Two of the most prominent blockchain startups, Clearmatics and Axoni are joining in order to solve the serious problem of interoperability
17 May 2018   784

This week Clearmatics and Axoni, at Consensus 2018, presented how a financial fluxion can be issued with the help of a smart contract, launch a payment and then activate a cross-chain atomic cost transfer between two certain networks. This meant  the first time a fluxion deal has been come on one enterprise blockchain and stated  on another. This development stage is important because interoperability is now emerging as a major design aim for distributed ledger technology (DLT).

Facilitating end-to-end processing from point of trade to settlement, we need to make the assumption that that process is going travel through multiple systems, rather than a single monolithic settlement system, distributed or otherwise.
Robert Sams,
CEO, Clearmatics

The collaboration is significant also because of the clout of the players involved.
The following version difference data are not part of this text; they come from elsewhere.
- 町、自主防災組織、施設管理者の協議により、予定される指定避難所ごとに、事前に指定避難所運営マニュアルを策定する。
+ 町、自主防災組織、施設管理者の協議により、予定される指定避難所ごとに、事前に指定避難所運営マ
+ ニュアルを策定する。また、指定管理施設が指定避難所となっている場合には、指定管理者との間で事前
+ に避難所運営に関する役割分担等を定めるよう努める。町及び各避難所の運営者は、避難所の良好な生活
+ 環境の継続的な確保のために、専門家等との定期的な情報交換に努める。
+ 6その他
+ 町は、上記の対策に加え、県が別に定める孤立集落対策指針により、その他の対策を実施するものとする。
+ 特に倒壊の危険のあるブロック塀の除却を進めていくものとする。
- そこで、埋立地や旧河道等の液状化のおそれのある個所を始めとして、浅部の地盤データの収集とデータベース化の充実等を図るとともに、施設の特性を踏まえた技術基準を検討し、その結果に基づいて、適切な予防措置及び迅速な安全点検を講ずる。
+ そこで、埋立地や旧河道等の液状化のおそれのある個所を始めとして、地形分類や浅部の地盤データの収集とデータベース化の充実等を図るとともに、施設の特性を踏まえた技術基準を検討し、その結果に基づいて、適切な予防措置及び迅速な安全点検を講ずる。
Axoni, located in New York, is dealing with a wide range of significant financial institutions and infrastructure providers to promote trillions of notional value in U.S. dollars onto blockchain tech across a variety of asset classes.

Also, its partner in the presentation, Clearmatics of London, is cooperating with a consortium of banks and financial institutions to construct digital fiat that is completely  provided by cash at the corresponding central bank and transferable on a distributed ledger. 
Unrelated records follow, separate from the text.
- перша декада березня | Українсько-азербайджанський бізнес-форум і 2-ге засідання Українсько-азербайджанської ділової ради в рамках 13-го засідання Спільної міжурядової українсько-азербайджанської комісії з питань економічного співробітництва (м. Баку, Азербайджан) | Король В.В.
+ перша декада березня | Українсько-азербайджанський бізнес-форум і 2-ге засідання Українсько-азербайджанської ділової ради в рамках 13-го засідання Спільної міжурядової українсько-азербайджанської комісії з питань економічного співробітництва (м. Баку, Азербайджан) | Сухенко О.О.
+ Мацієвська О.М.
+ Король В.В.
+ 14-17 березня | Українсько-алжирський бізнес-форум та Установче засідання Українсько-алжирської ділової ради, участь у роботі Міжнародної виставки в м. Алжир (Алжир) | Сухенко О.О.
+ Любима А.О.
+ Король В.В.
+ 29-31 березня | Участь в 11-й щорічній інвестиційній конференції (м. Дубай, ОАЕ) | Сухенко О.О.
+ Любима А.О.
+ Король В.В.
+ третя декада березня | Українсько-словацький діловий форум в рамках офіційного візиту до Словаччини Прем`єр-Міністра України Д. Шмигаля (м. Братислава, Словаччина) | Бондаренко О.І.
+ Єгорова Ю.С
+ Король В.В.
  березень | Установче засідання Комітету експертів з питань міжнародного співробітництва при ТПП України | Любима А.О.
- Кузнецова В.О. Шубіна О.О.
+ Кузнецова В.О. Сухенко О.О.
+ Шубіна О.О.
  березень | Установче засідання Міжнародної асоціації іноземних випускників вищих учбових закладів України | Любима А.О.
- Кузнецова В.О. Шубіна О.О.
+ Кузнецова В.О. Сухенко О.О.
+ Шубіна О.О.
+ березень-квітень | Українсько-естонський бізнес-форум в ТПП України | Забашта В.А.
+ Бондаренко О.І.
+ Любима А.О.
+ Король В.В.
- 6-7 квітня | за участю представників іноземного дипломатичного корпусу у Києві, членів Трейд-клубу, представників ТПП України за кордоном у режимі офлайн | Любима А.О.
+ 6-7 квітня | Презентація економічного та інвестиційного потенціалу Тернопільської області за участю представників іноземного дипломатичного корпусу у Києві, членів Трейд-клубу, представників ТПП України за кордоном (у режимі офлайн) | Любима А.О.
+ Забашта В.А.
If we can collaborate appropriately and facilitate linkage between those networks, what you end up with is a highly automated, highly transparent process all the way from trade agreement through to settlement finality. 
Greg Schvey
CEO, Axoni

Axoni has also been making great efforts in the derivatives space and other areas of post-trade processes, while Clearmatics is concentrated on the regulative sphere of the activity, so the teaming was an obvious fit (both are building technology based on ethereum-derived architecture).

Binance to Launch BTC-Pegged Own Chain Based Token

In this way exchange wants to transfer crypto based on own blockchains to its ecosystem and  increase liquidity and trading volumes at Binance DEX
17 June 2019   158

In the coming days, Binance Exchange will launch a series of BEP2-tokens, tied to different cryptocurrency rates, on its own Binance Chain blockchain. The first token of this type will be BTCB - its rate is tied to Bitcoin.
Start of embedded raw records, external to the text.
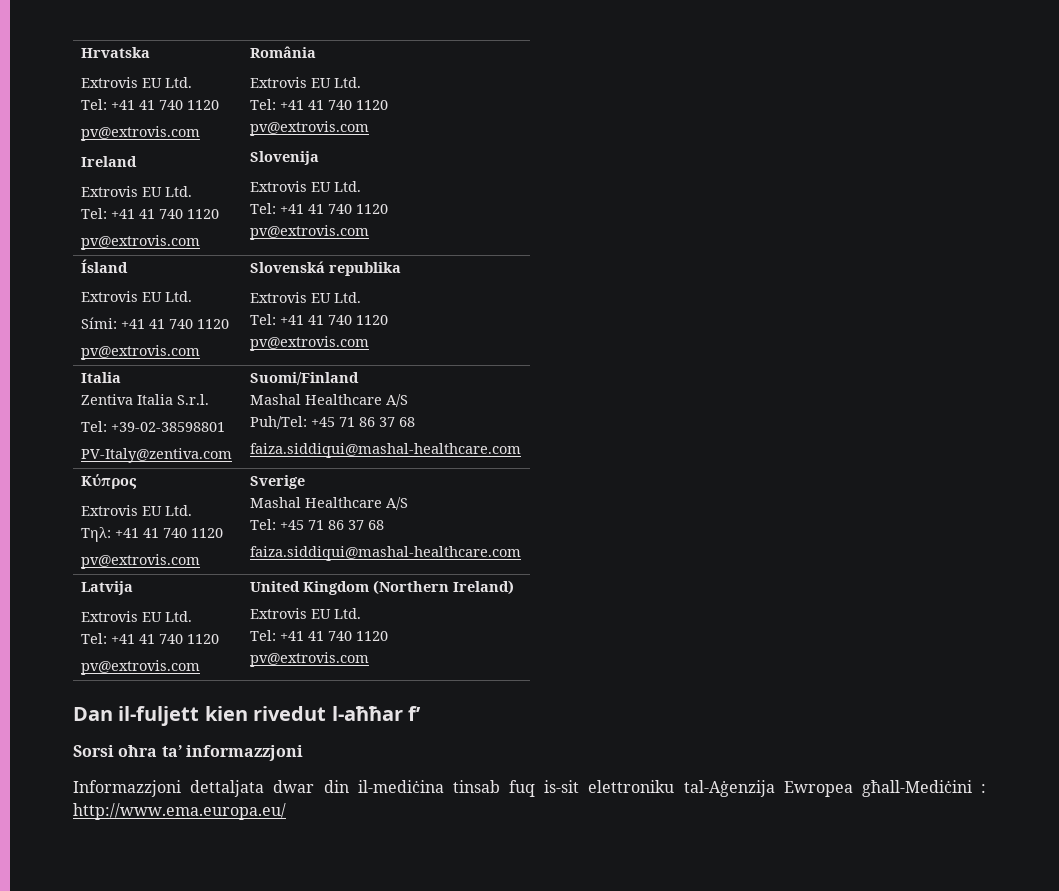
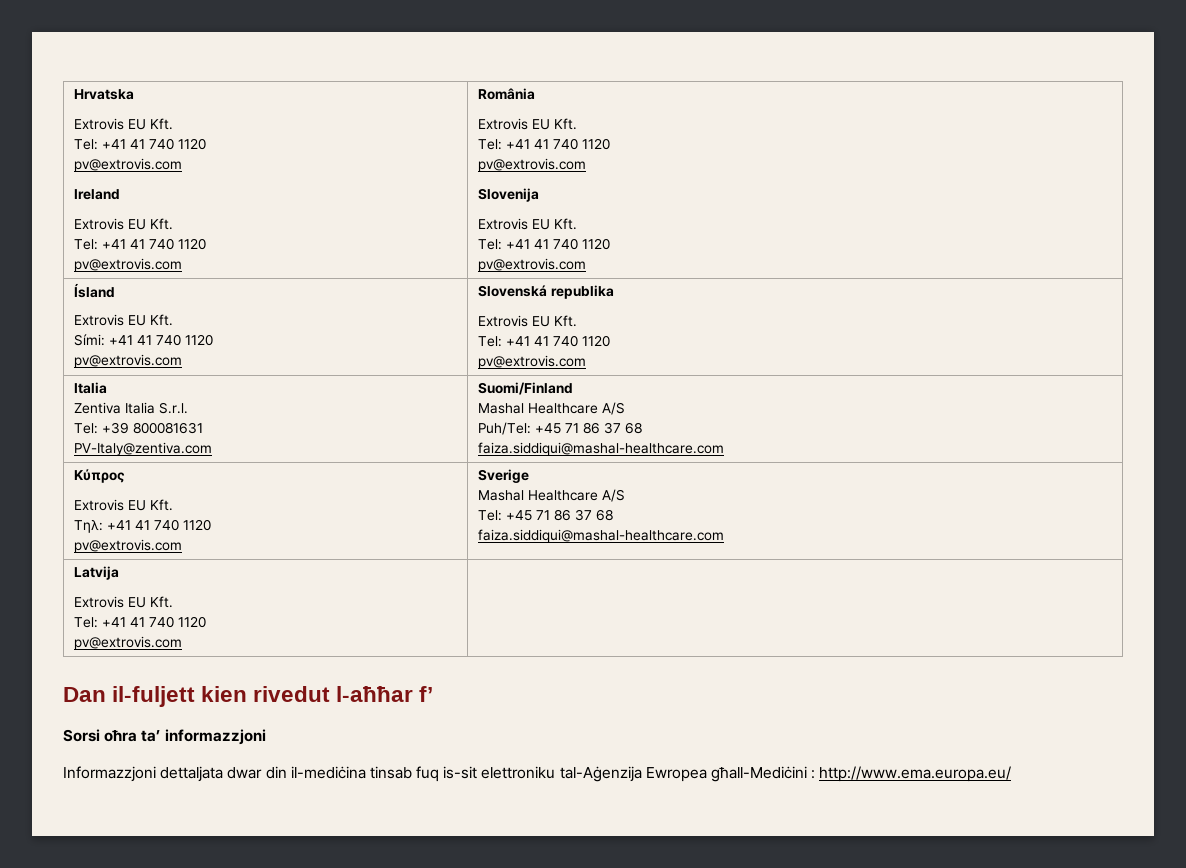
  Hrvatska
- Extrovis EU Ltd.
+ Extrovis EU Kft.
  Tel: +41 41 740 1120
  pv@extrovis.com
  Ireland
- Extrovis EU Ltd.
+ Extrovis EU Kft.
  Tel: +41 41 740 1120
  pv@extrovis.com | România
- Extrovis EU Ltd.
+ Extrovis EU Kft.
  Tel: +41 41 740 1120
  pv@extrovis.com
  Slovenija
- Extrovis EU Ltd.
+ Extrovis EU Kft.
  Ísland
- Extrovis EU Ltd.
+ Extrovis EU Kft.
  Sími: +41 41 740 1120
  pv@extrovis.com | Slovenská republika
- Extrovis EU Ltd.
+ Extrovis EU Kft.
  Tel: +41 41 740 1120
  pv@extrovis.com
  Italia
  Zentiva Italia S.r.l.
- Tel: +39-02-38598801
+ Tel: +39 800081631
  Κύπρος
- Extrovis EU Ltd.
+ Extrovis EU Kft.
  Latvija
- Extrovis EU Ltd.
+ Extrovis EU Kft.
  Tel: +41 41 740 1120
- pv@extrovis.com | United Kingdom (Northern Ireland)
- Extrovis EU Ltd.
- Tel: +41 41 740 1120
- pv@extrovis.com
+ pv@extrovis.com |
BTCB is backed with bitcoins located in Binance reserves. The address for storing bitcoins has already been made publicly available, so that users can verify that the token has the necessary support.

In the future, the BTCB / BTC trading pair will be launched on Binance.com. With its help, users will be able to convert the original cryptocurrency into the Binance Chain token. The price spread in this case will be about 0.1%.

According to Binance, in this way it can transfer cryptocurrencies based on its own blockchains to its ecosystem and currently not represented in the Binance Chain. The company expects the launch of new tools to increase liquidity and trading volumes at Binance DEX.

While this approach is more centralized than atomic swaps, we believe it provides a higher degree of ease-of-use to most traders. And most traders are already trusting Binance.com to hold their funds anyway.
 

Binance Team

To date, Binance has independently reserved 9,001 BTC and released 9,001 BTCB. The BTCB / BTC trading pair on Binance.com will tentatively appear within a day, and an asset will be added to Binance DEX after approval of the relevant offer.